FRMK
- Native name: ΦΡΜΚ
- Categories: Poetry, poetics, visual arts
- Frequency: Periodical
- Founded: 2013
- Country: Greece
- Based in: Athens, Greece
- Language: Greek
- Website: frmk.gr

= FRMK =

Greek literary and visual arts journal

FRMK (Greek: ΦΡΜΚ, also transliterated as Farmako) is a Greek literary journal based in Athens, with a focus on poetry, poetics, translation, criticism, visual arts, and performance. Founded in 2013, it publishes thematic issues on poetry, poetics, translation, criticism, visual arts, and performance. In 2017, FRMK received an honorary distinction at the Greek State Literary Awards, together with the literary magazine Odos Panos.

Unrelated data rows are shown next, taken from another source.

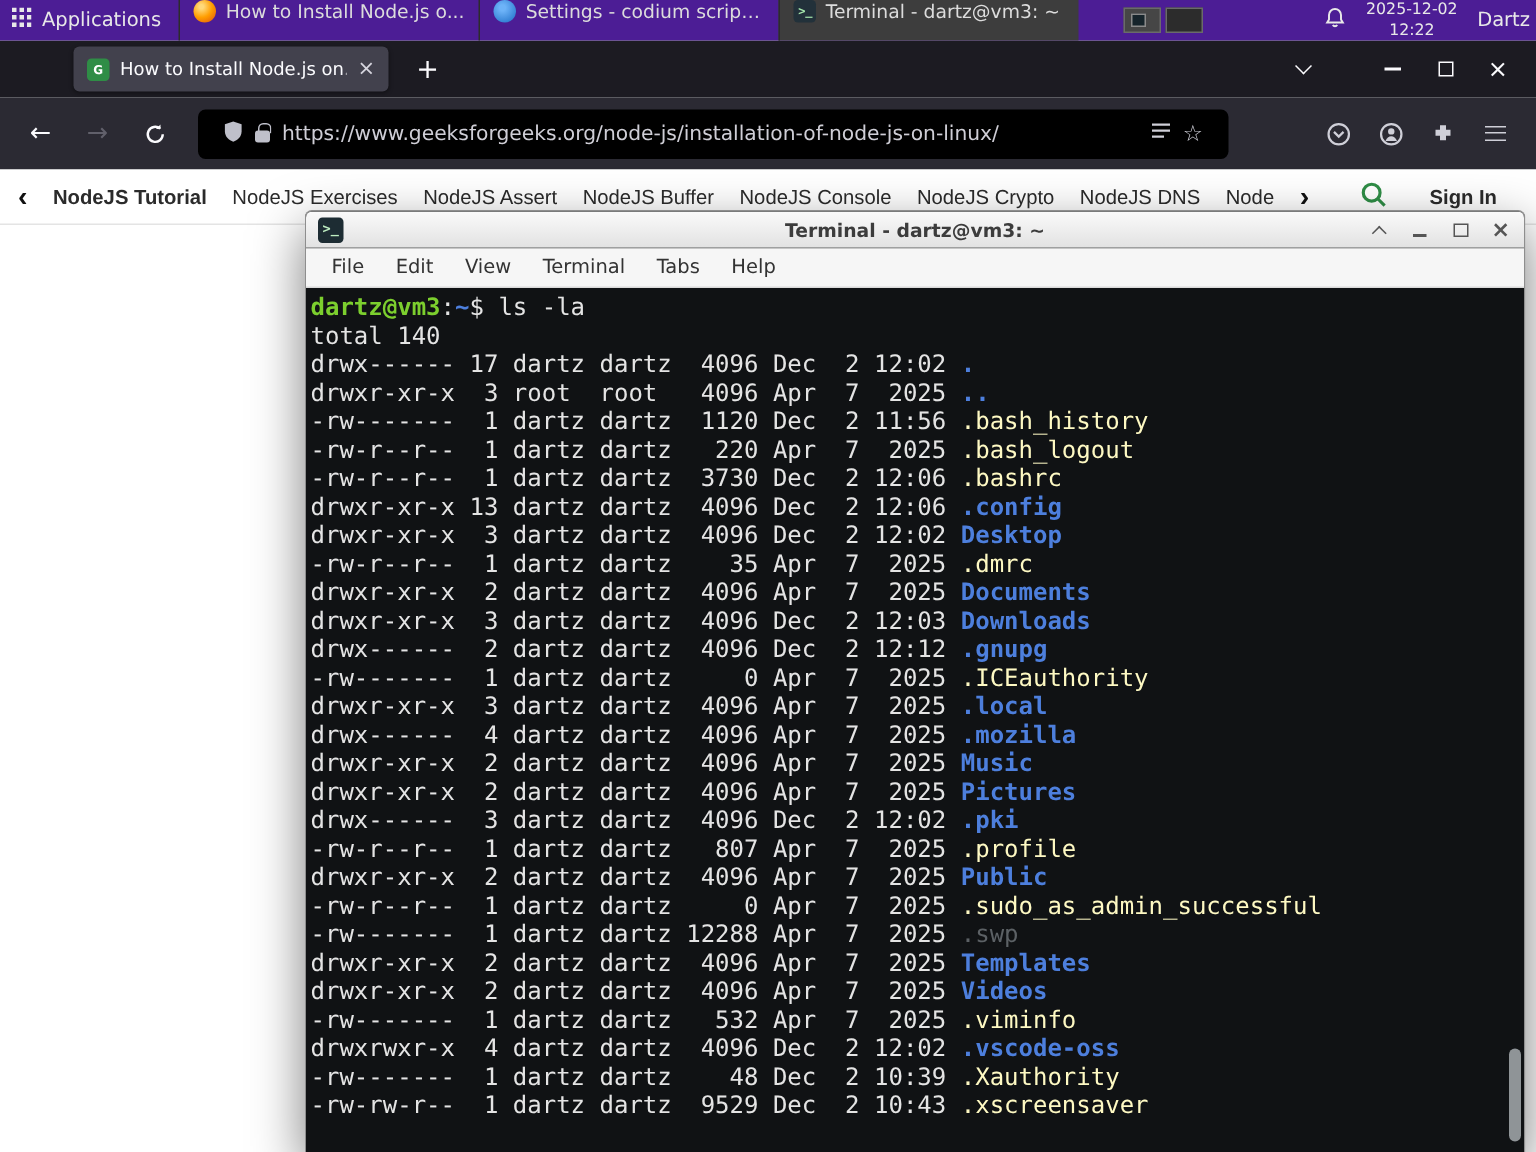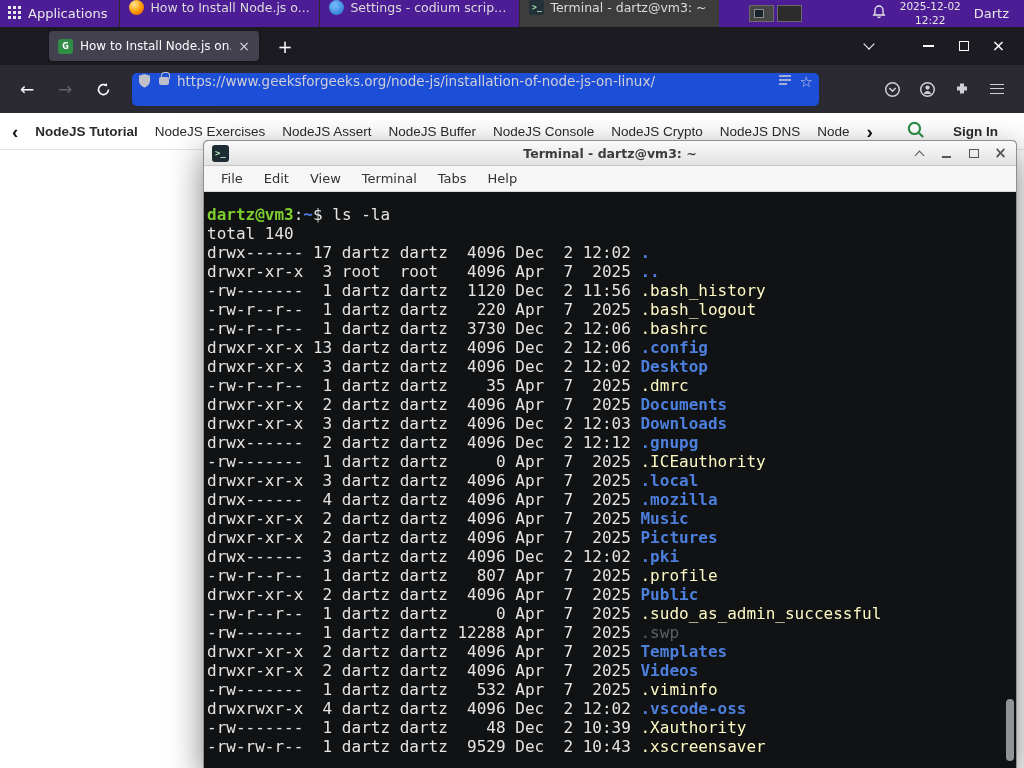--- a/index.html
+++ b/index.html
@@ -21,7 +21,7 @@
   .ws{width:25px;height:17px;border:1px solid #6a6a6a;background:#2c2c2c;position:relative}
   .ws.active{background:#464646}
   .ws .mini{position:absolute;left:4px;top:3px;width:10px;height:9px;background:#16242b;border:1px solid #8a8a8a}
-  .panel-right{margin-left:auto;display:flex;align-items:center;gap:13px;padding-right:15px}
+  .panel-right{margin-left:auto;display:flex;align-items:center;gap:13px;padding-right:4px}
   .clock{text-align:center;font-size:10.5px;line-height:1.25;white-space:nowrap}
   .user{font-size:13px}
 

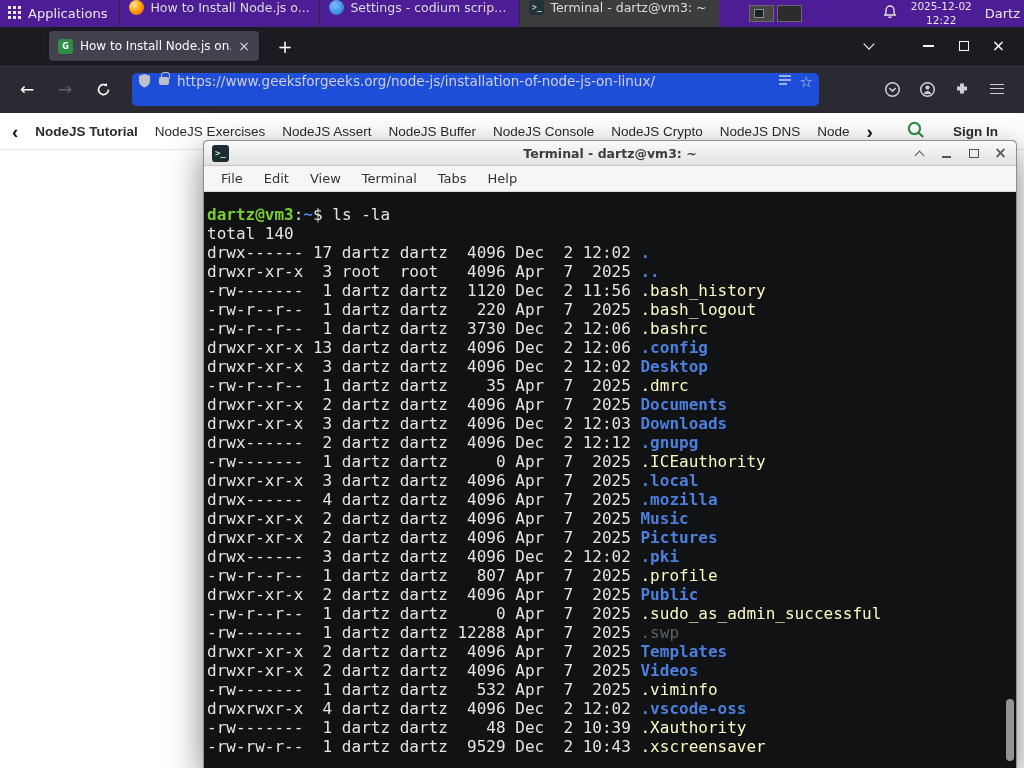--- a/index.html
+++ b/index.html
@@ -45,7 +45,7 @@
   .navbar{height:48px;background:#2b2a33;display:flex;align-items:center;padding:0 10px}
   .navbtn{width:34px;height:34px;display:flex;align-items:center;justify-content:center;color:#fbfbfe;font-size:17px;border-radius:4px;flex:0 0 auto;margin-right:4px}
   .navbtn.fwd{color:#61606b}
-  .urlbar{flex:1;height:33px;margin:0 58px 0 8px;background:#1d4ed8;border-radius:5px;display:flex;padding:0 6px;gap:8px;font-size:13.5px}
+  .urlbar{flex:1;height:33px;margin:0 58px 0 8px;background:#000000;border-radius:5px;display:flex;align-items:center;padding:0 17px;gap:8px;font-size:13.5px}
   .url-text{flex:1;white-space:nowrap;overflow:hidden;color:#cfced6}
   .lock{width:10px;height:8px;background:#bfc0ca;border-radius:2px;position:relative;margin-top:4px;flex:0 0 auto}
   .lock:before{content:"";position:absolute;left:1.5px;top:-5px;width:7px;height:6px;border:1.6px solid #bfc0ca;border-bottom:none;border-radius:3.5px 3.5px 0 0}

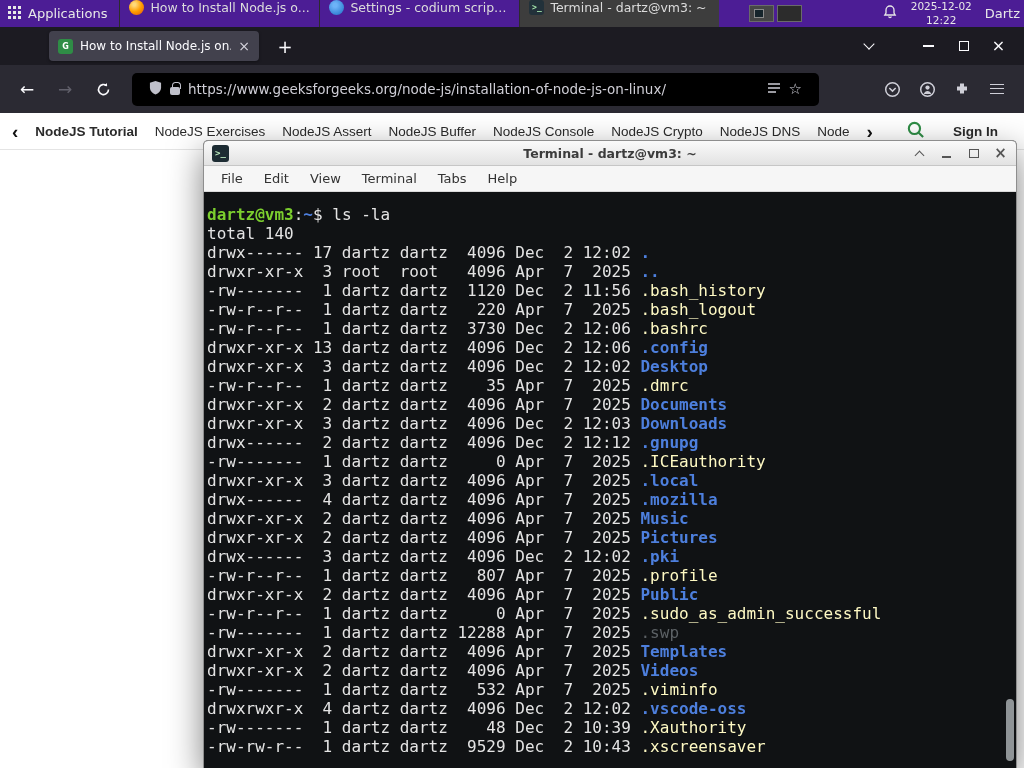--- a/index.html
+++ b/index.html
@@ -75,7 +75,7 @@
   .tmax-ic{width:10px;height:9px;border:1.7px solid #555}
   .tclose-ic{font-size:15px;font-weight:700;line-height:1}
   .t-menu{height:26px;background:#f6f6f6;border-bottom:1px solid #dadada;display:flex;align-items:center;gap:21px;padding:0 17px;font-size:13px;color:#333}
-  .t-body{position:absolute;top:52px;left:0;right:0;bottom:0;background:#101214;font-family:"DejaVu Sans Mono",monospace;font-size:16px;line-height:19px;color:#e4e4e4;padding:12px 0 0 3px;overflow:hidden}
+  .t-body{position:absolute;top:52px;left:0;right:0;bottom:0;background:#101214;font-family:"DejaVu Sans Mono",monospace;font-size:16px;line-height:19px;color:#e4e4e4;padding:2px 0 0 3px;overflow:hidden}
   .trow{white-space:pre}
   .c-prompt{color:#7ccf2e;font-weight:700}
   .c-path{color:#4d7fdd;font-weight:700}

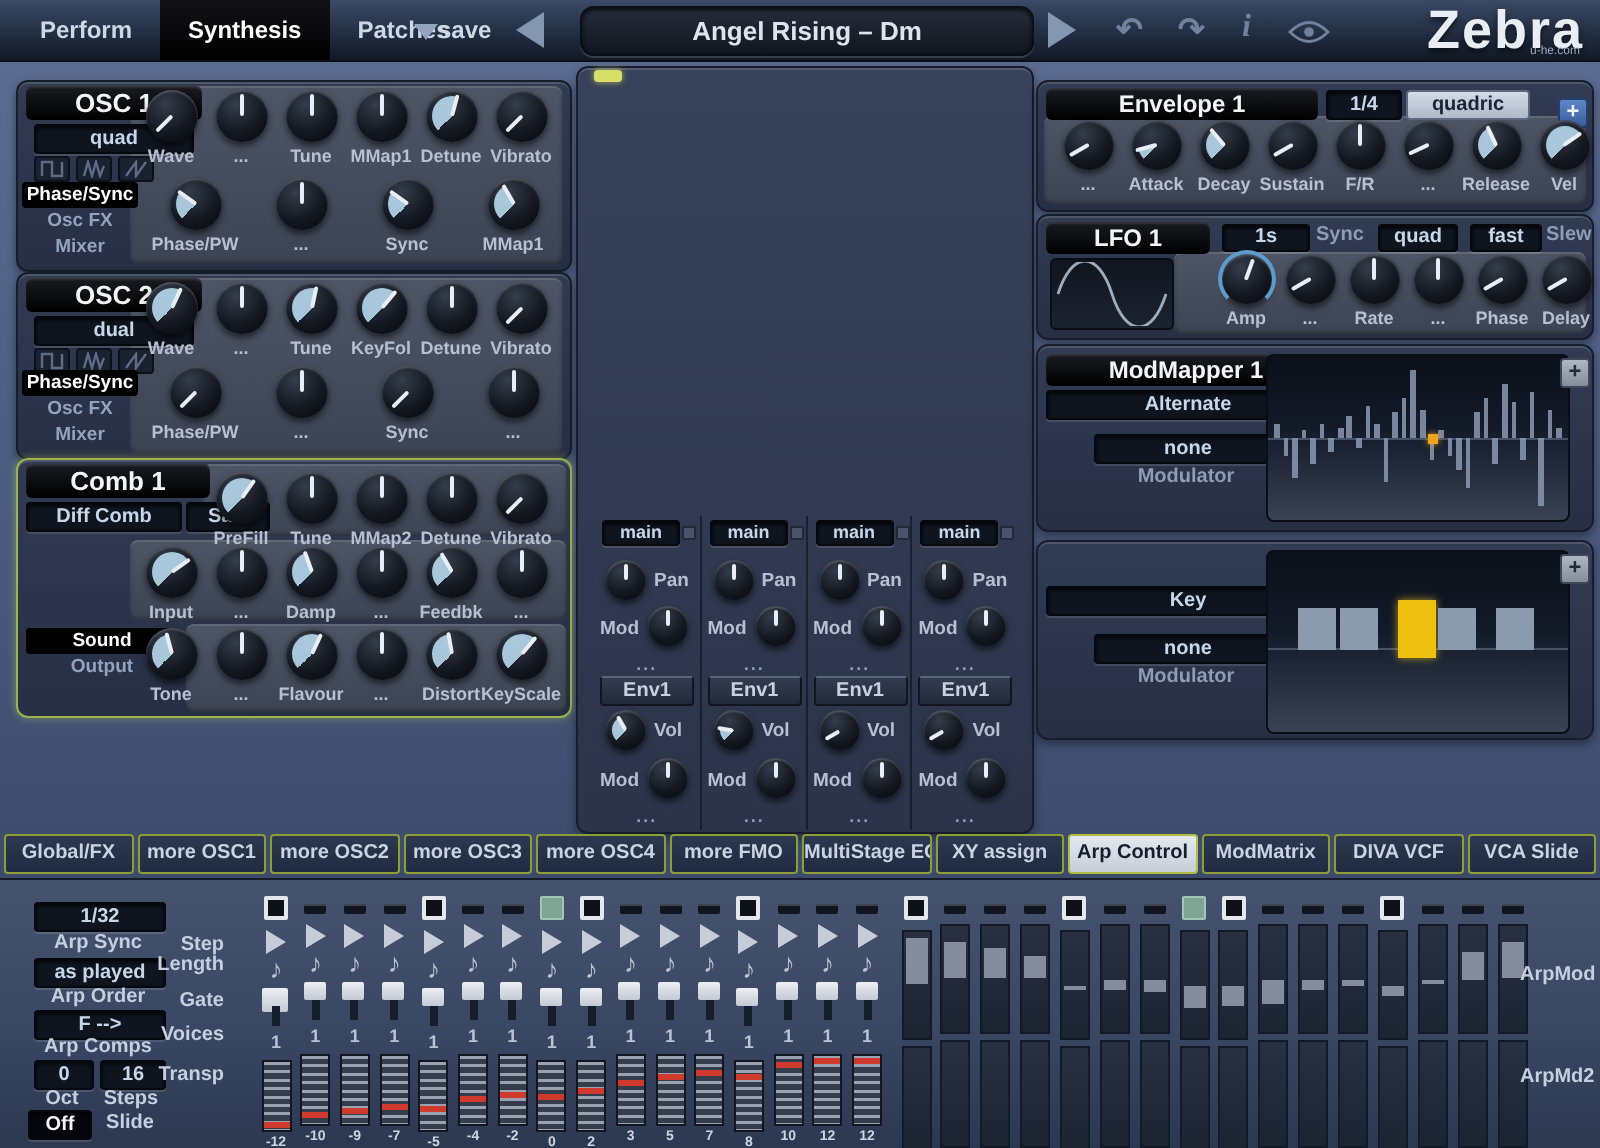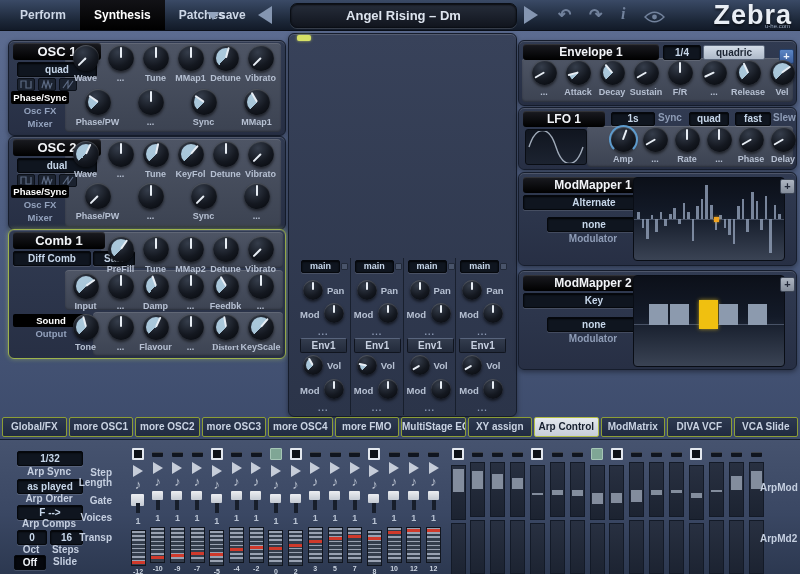--- a/index.html
+++ b/index.html
@@ -717,7 +717,6 @@
   </div>
 
   <div class="panel" style="left:518px;top:270px;width:277px;height:98px">
-    <div class="tbox" style="left:4px;top:4px;width:140px;height:16px;font-size:12px;line-height:16px">ModMapper 2</div>
     <div class="vbox" style="left:4px;top:22px;width:140px;height:13px;line-height:13px">Key</div>
     <div class="vbox" style="left:28px;top:46px;width:92px;height:13px;line-height:13px">none</div>
     <div class="flabel" style="left:28px;top:62px;width:92px;text-align:center">Modulator</div>

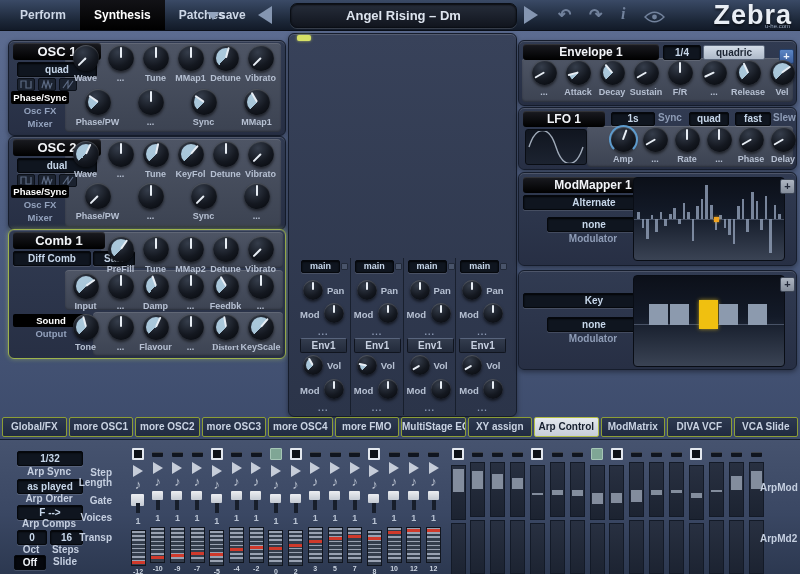--- a/index.html
+++ b/index.html
@@ -436,7 +436,7 @@
           </div>
           <div class="klab">...</div>
         </div>
-        <div class="kcell" style="width: 35px; font-family: Liberation Serif, serif;">
+        <div class="kcell" style="width: 35px;">
           <div class="knob" style="height: 26px; width: 26px;">
             <div class="arcfill" style="background: conic-gradient(from -135deg, rgba(180, 212, 232, 0.92) 0deg, rgba(180, 212, 232, 0.92) 125deg, rgba(0, 0, 0, 0) 125deg);"></div>
             <div class="ptr" style="transform: rotate(-10deg);"></div>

== History and editorial profile ==

FRMK was founded in Athens in 2013. Its first issue was published in spring 2013. The journal focuses on poetry, poetics, translation, critical writing, and visual arts.

The journal publishes thematic issues centered on contemporary literary and cultural topics, including poetry, visual writing, documentary forms, ecological themes, and the relation of poetry to other artistic practices.

In 2022, MOMus-Experimental Center for the Arts hosted a two-day program dedicated to FRMK as part of the Polytropa series, focusing on the relation of poetry to theory, literature, visual arts, and performance.

== Reception and recognition ==

LiFO discussed FRMK in a feature on contemporary Greek poetry magazines. In 2024, Greek News Agenda featured FRMK in its "Literary Magazine of the Month" series on the occasion of the journal's ten-year anniversary issue, Tenderness-Care-Solidarity.

In 2017, FRMK received an honorary distinction at the Greek State Literary Awards, together with the literary magazine Odos Panos.